After delivering his gift, he made us drink more free ouzo (which was surprisingly delicious, I’ve never had it before), and then we staggered back over the road to the hotel where a buffet was in full swing, with lots of people, many of whom were quite merry even without the benefit of free ouzo!

A good sleep, a good breakfast in the hotel this morning, and we were ready to hit the road just after 9am, with 90km to cover to Bremen. The lady conducting the breakfast summoned the owner by phone, and when he told her he was going to have a shower before coming to sort it out for us she was less than impressed. We had explained we had a long way to ride! She did manage to release the tandem from the locked garage for us, and was quite happy to let us go on trust having taken an email address so they could send the bill. At the last moment the owner appeared and we got it all sorted out. All this was conducted in German, as they spoke no English, thank goodness two years of DuoLingo is paying off. During our stay in Friedrichshafen on the dash home from Cortina at the start of the pandemic, I was unable even to remember the German word for ‘spoon’!

The skies were a bit grey as we pedallled off, and there were a few spots of rain in the air, but it stayed dry as we covered the first 10km at a good clip. The scenery was not massively picturesque, a bit ‘vasty fields of Germany’, as the Captain likes to say, but we had a strong tailwind and were making good progress.

The fields then gave way to some extraordinary square conifers all in lines.

It was like a set of leafy monoliths. Very strange. As we pedalled on it became clear that we were in the middle of the topiary centre of Germany. They were everywhere! Balls, twists, cones, all manner of sizes and shapes. They are evidently for landscape gardening, very impressive specimens.

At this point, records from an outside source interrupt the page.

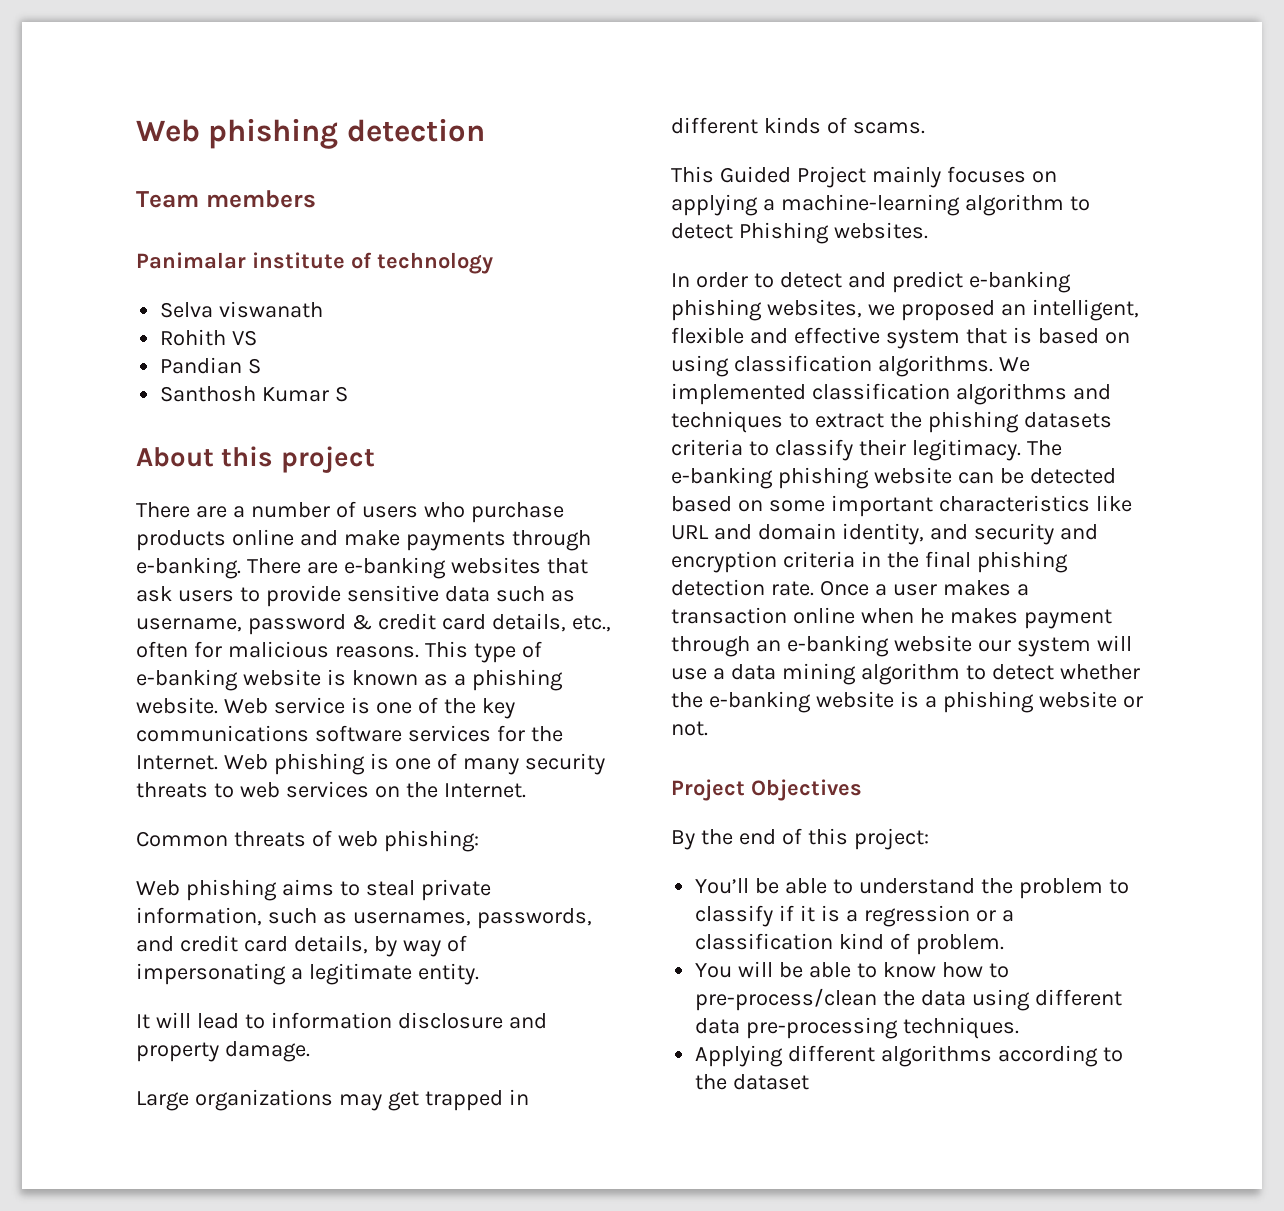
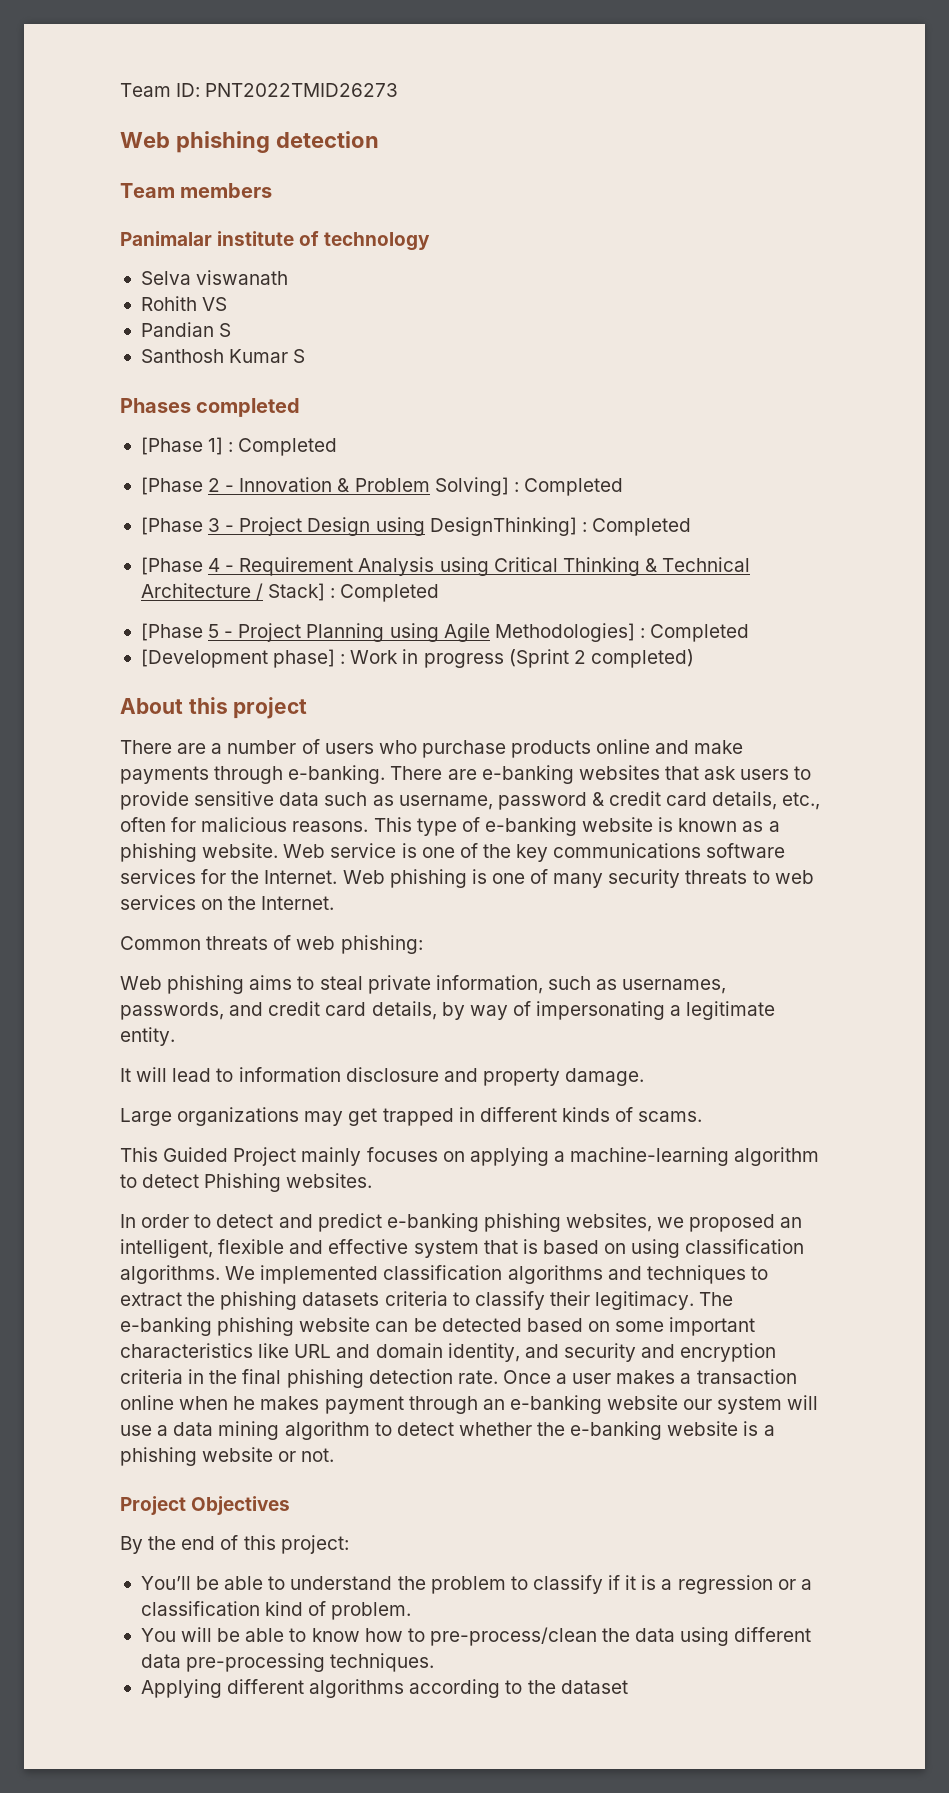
(136, 130) none -> [120,83,399,97] Team ID: PNT2022TMID26273 //
(349, 394) none -> [120,398,301,417] [140,437,338,456] [140,477,623,496] [140,517,691,536] [140,557,751,576] [140,583,440,602] [140,623,750,642] [140,649,694,668] // Phases completed // [Phase 1] : Completed // [Phase 2 - Innovation & Problem Solving] : Completed // [Phase 3 - Project Design using DesignThinking] : Completed // [Phase 4 - Requirement Analysis using Critical Thinking & Technical Architecture / Stack] : Completed // [Phase 5 - Project Planning using Agile Methodologies] : Completed // [Development phase] : Work in progress (Sprint 2 completed)

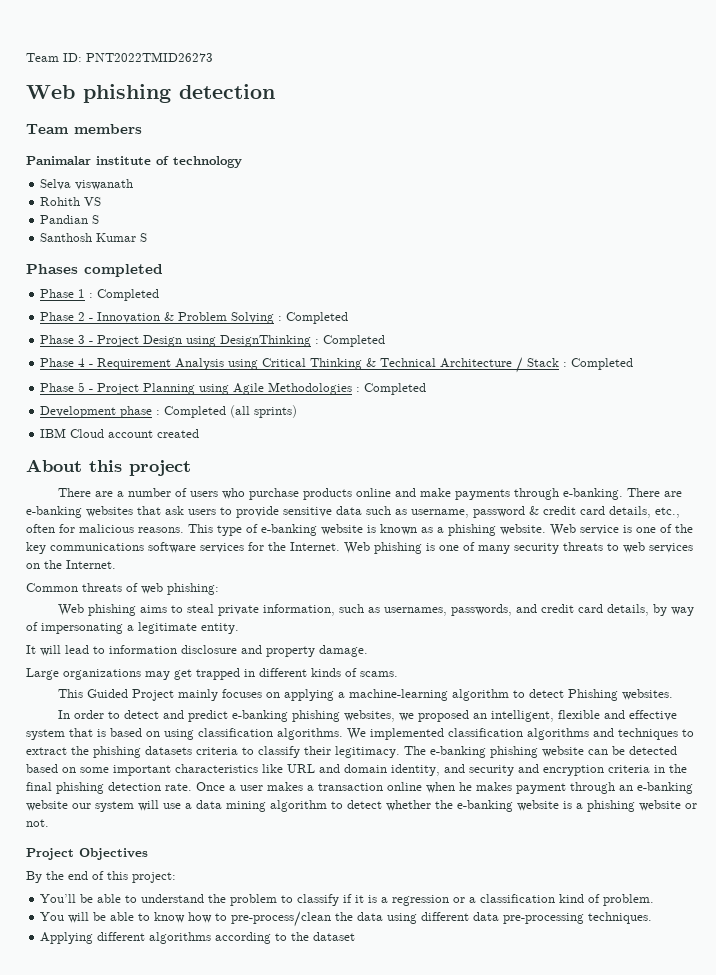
[140,437,338,456] [140,477,203,495] [Phase 1] : Completed // [Phase -> [40,289,160,301] [40,312,75,321] Phase 1 : Completed // Phase
[434,477,623,496] [140,517,203,535] Solving] : Completed // [Phase -> [231,312,349,324] [40,335,75,344] Solving : Completed // Phase
[429,517,691,536] [140,557,203,575] DesignThinking] : Completed // [Phase -> [220,335,386,347] [40,358,75,367] DesignThinking : Completed // Phase
[268,583,440,602] [140,623,203,641] Stack] : Completed // [Phase -> [527,358,634,370] [40,383,75,392] Stack : Completed // Phase
[494,623,750,642] [140,649,694,668] Methodologies] : Completed // [Development phase] : Work in progress (Sprint 2 completed) -> [268,382,427,395] [40,405,298,418] [40,428,200,438] Methodologies : Completed // Development phase : Completed (all sprints) // IBM Cloud account created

At Bad Zwischenahn we stopped for a drink by the lake, and then pounded on through Topiary Central, following a route past Oldenburg towards Berne, in order to pick up the Weser cycle route which follows the Weser river. We both felt strong enough to wait to take lunch when we hit the river at Lemwerder. I think we both had in our mind’s eyes a little cafe next to sparkling water, may be a willow or two. Reader, it looked like this:

It was huge! German rivers work really hard, transporting goods, supporting industry and so on, and we’d both kind of forgotten that, really, and how large it was likely to be given its proximity to the sea.

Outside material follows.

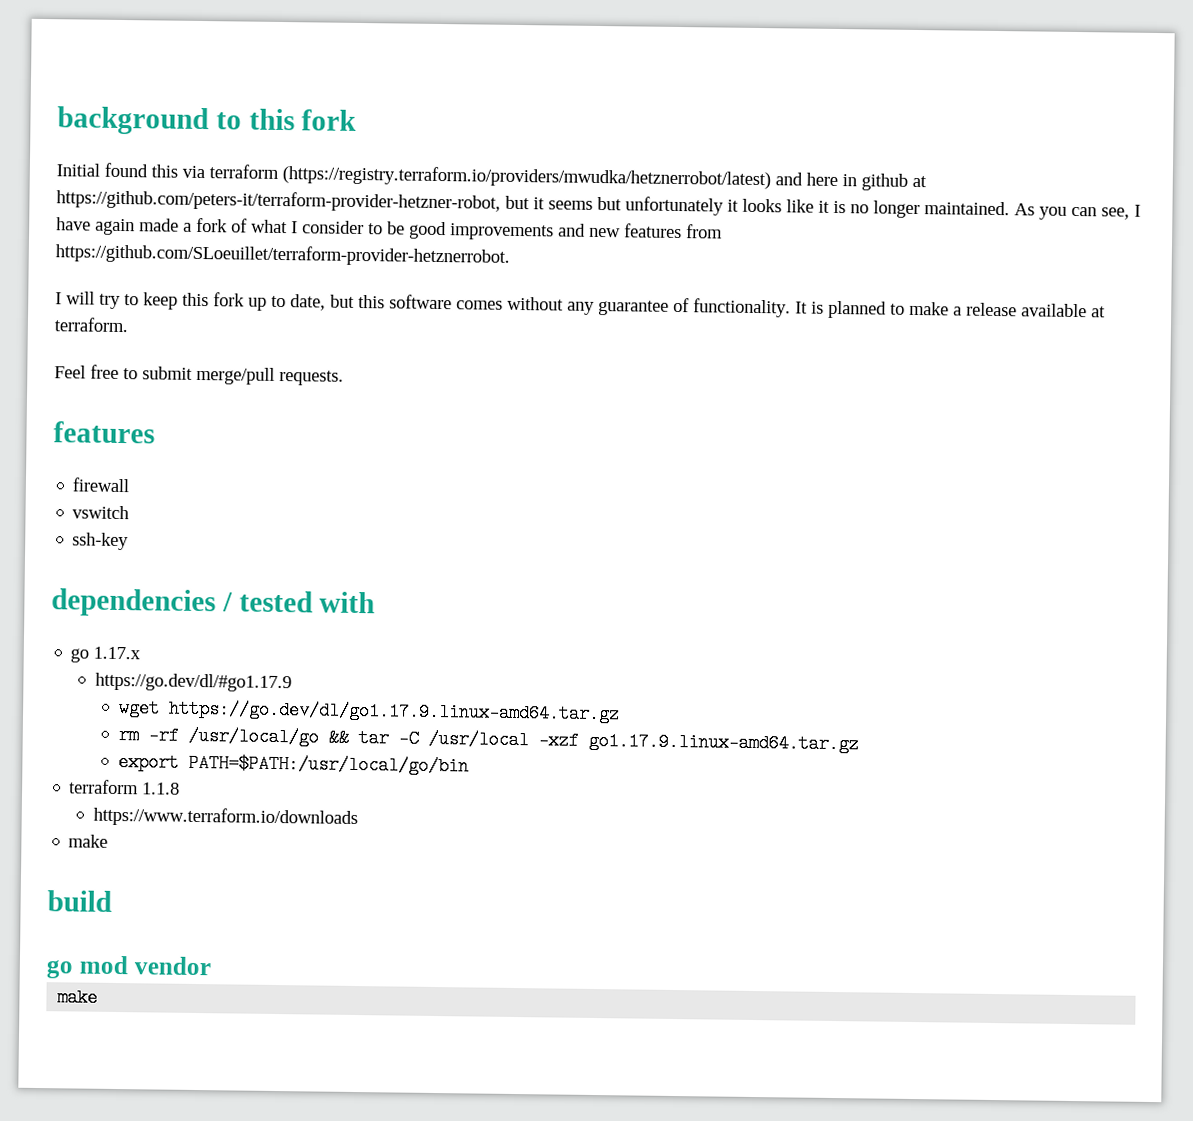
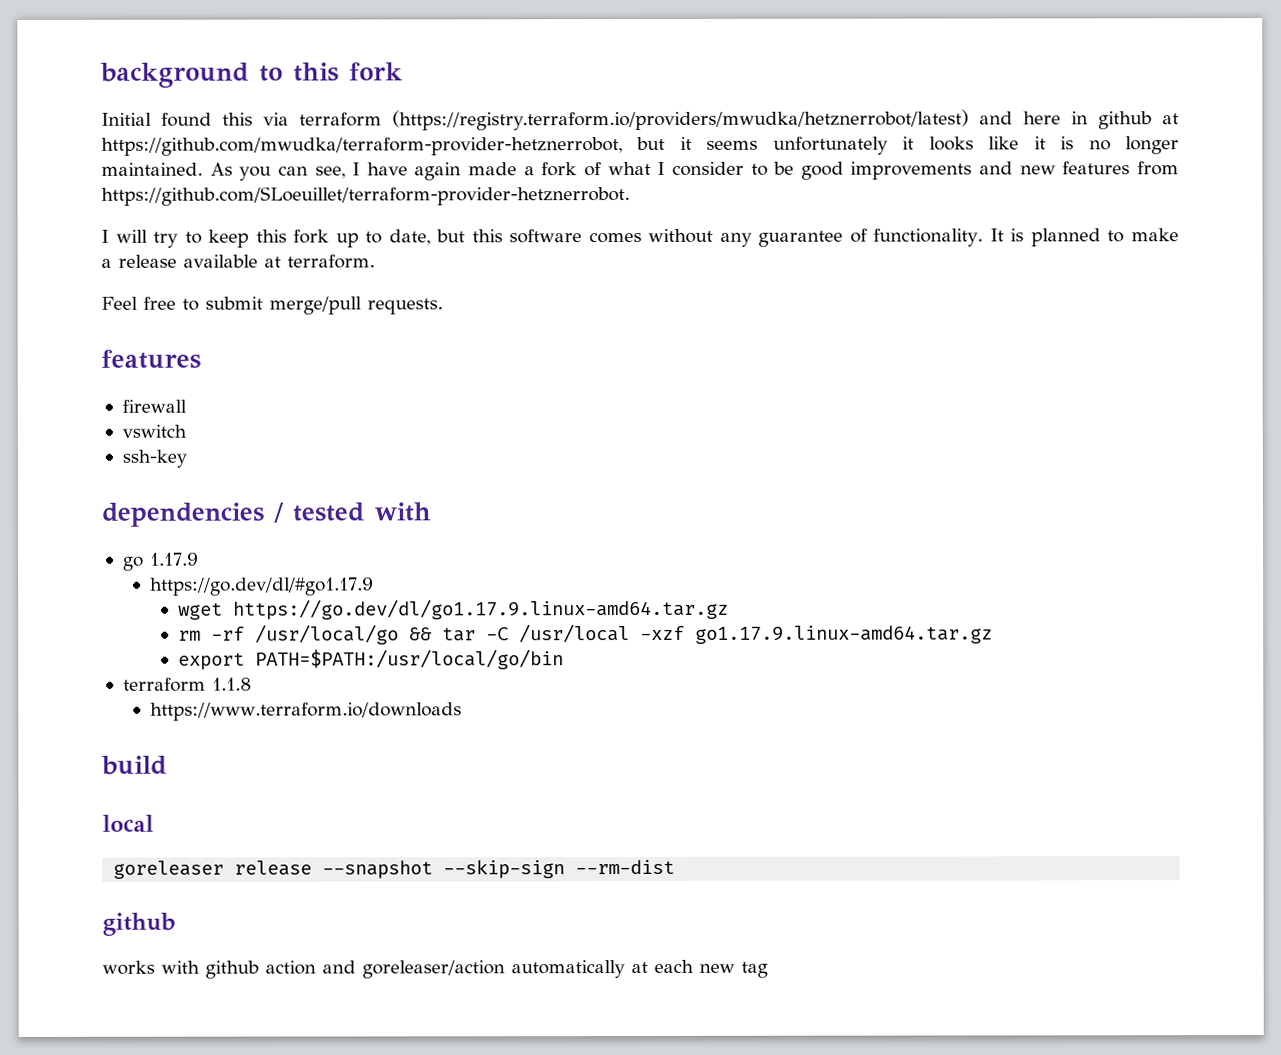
[56,189,501,213] https://github.com/peters-it/terraform-provider-hetzner-robot, -> [101,137,623,156] https://github.com/mwudka/terraform-provider-hetznerrobot,
[597,196,622,211] but -> (759, 145) none
[93,646,142,660] 1.17.x -> [149,552,199,566] 1.17.9
[68,834,109,848] // make -> (463, 711) none
[46,955,211,979] [57,988,99,1007] go mod vendor // make -> [102,814,154,832] [113,859,676,879] [102,912,176,936] [102,959,768,979] local // goreleaser release --snapshot --skip-sign --rm-dist // github // works with github action and goreleaser/action automatically at each new tag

We scoped out a simple-looking Italian place for lunch amid the factories and industrial workings, and found it just in time before the Captain’s blood sugar crashed completely.

“Are you open”, I asked, in my best German, confident that it was because Google had said so, and there were people inside preparing tables and the like. “Not until 16:00”, he said.

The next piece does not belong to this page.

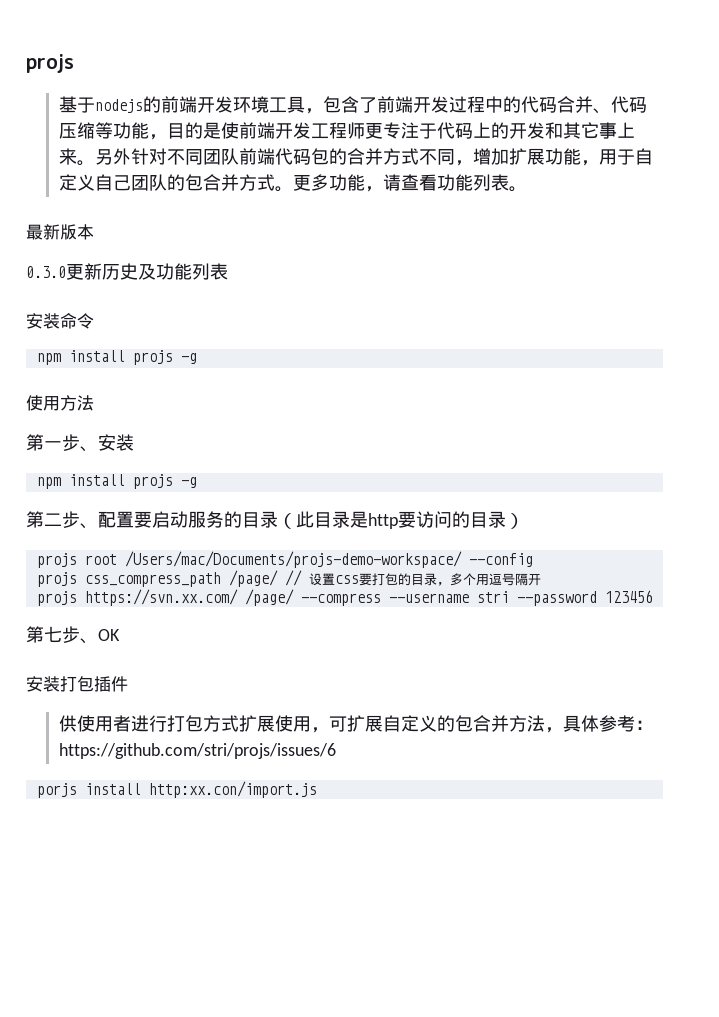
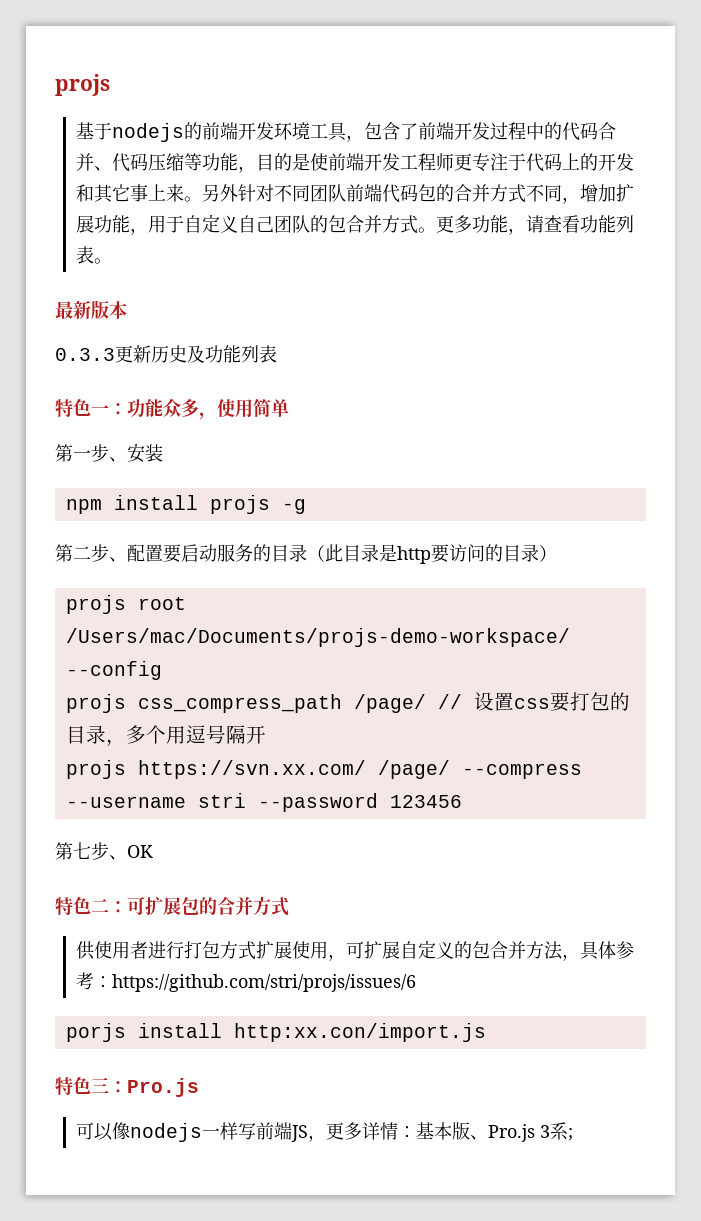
[26,266,66,278] 0.3.0 -> [55,348,115,361] 0.3.3
[26,313,94,329] [36,350,197,365] [26,395,94,411] 安装命令 // npm install projs -g // 使用方法 -> [55,399,289,420] 特色一：功能众多，使用简单
[26,676,128,692] 安装打包插件 -> [55,896,289,916] 特色二：可扩展包的合并方式
(317, 789) none -> [55,1077,199,1097] [75,1122,573,1142] // 特色三：Pro.js // 可以像nodejs一样写前端JS，更多详情：基本版、Pro.js 3系;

Oh no! It was very disappointing. We stood outside, poring over Google maps, trying to find somewhere (a) open and (b) not too far away. It was proving rather difficult. And then, rather wonderfully, they came out to offer us pizza, even though they weren’t open. Isn’t that lovely?

Gosh they were good. Spicy salami for the Captain and gorgonzola and spinach for the Stoker, with lashings of fizzy water.

Fortified for our final 25km, we thanked them profusely, and headed back out to the cycle path, right along the river now. I can’t say it was beautiful, because it wasn’t, but it was very impressive – muscular, robust, productive and honest.

We arrived at a huge lock we needed to cross with just 10km to go. People were loitering, there was a barrier down at one end and a sign saying you could only cross on the hour and the half-hour, which was annoying as it was 2:34! There was no-one enforcing this, though, and whilst we pondered what to do, two cyclists crossed from the other side without anything bad happening to them, so we followed their example and scooted efficiently across.

The last part of the day into Bremen centre was a little tedious, but we found our hotel, right on the river, and are settled into a lovely room. No bath, sadly, but a view of the Weser, alongside which we will cycle all the way upstream to Nienburg tomorrow. It’s going to be a long day – over 100km!